From the line with "order date: 2025-05-16 -> 2025-05-23" through the line with "total: 193.65 -> 160.00", repeat the entries verbatim, both end lines included, and add nothing.
Top of Extracted information
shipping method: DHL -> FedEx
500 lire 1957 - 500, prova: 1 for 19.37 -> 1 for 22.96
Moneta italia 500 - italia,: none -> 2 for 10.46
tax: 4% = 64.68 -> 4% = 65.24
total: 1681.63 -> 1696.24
Bottom of Extracted information
Top of Extracted information
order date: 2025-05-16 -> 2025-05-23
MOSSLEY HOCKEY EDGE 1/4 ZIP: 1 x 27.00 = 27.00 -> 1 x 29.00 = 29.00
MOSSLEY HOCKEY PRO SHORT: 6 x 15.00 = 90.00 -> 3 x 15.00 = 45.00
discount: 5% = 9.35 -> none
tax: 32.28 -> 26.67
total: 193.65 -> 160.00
Bottom of Extracted information
Top of Extracted information
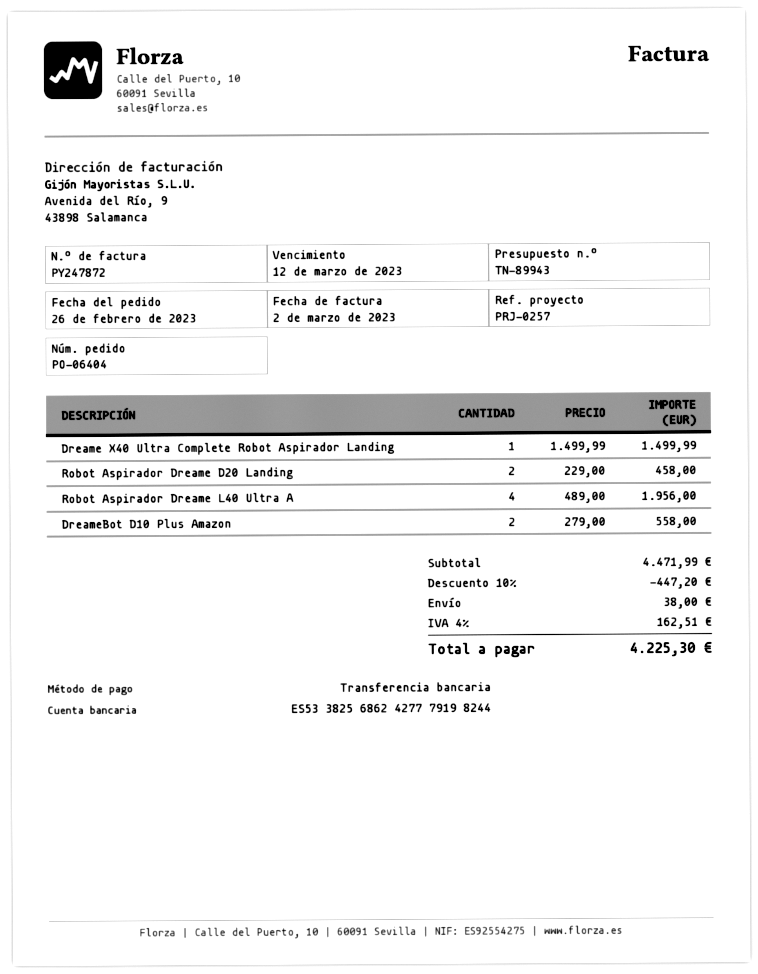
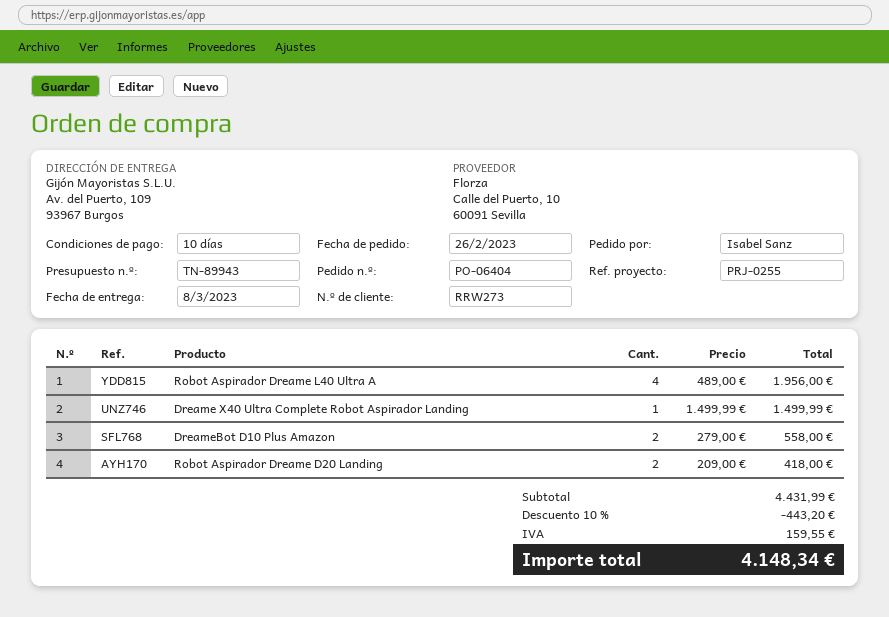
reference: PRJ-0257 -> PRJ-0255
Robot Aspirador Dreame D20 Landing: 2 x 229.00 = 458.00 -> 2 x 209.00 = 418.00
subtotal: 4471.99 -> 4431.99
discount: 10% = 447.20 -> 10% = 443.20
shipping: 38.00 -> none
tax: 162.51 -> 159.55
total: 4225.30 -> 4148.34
Bottom of Extracted information
§ Solution to this task:
order date: 2025-05-16 -> 2025-05-23
MOSSLEY HOCKEY EDGE 1/4 ZIP: 1 x 27.00 = 27.00 -> 1 x 29.00 = 29.00
MOSSLEY HOCKEY PRO SHORT: 6 x 15.00 = 90.00 -> 3 x 15.00 = 45.00
discount: 5% = 9.35 -> none
tax: 32.28 -> 26.67
total: 193.65 -> 160.00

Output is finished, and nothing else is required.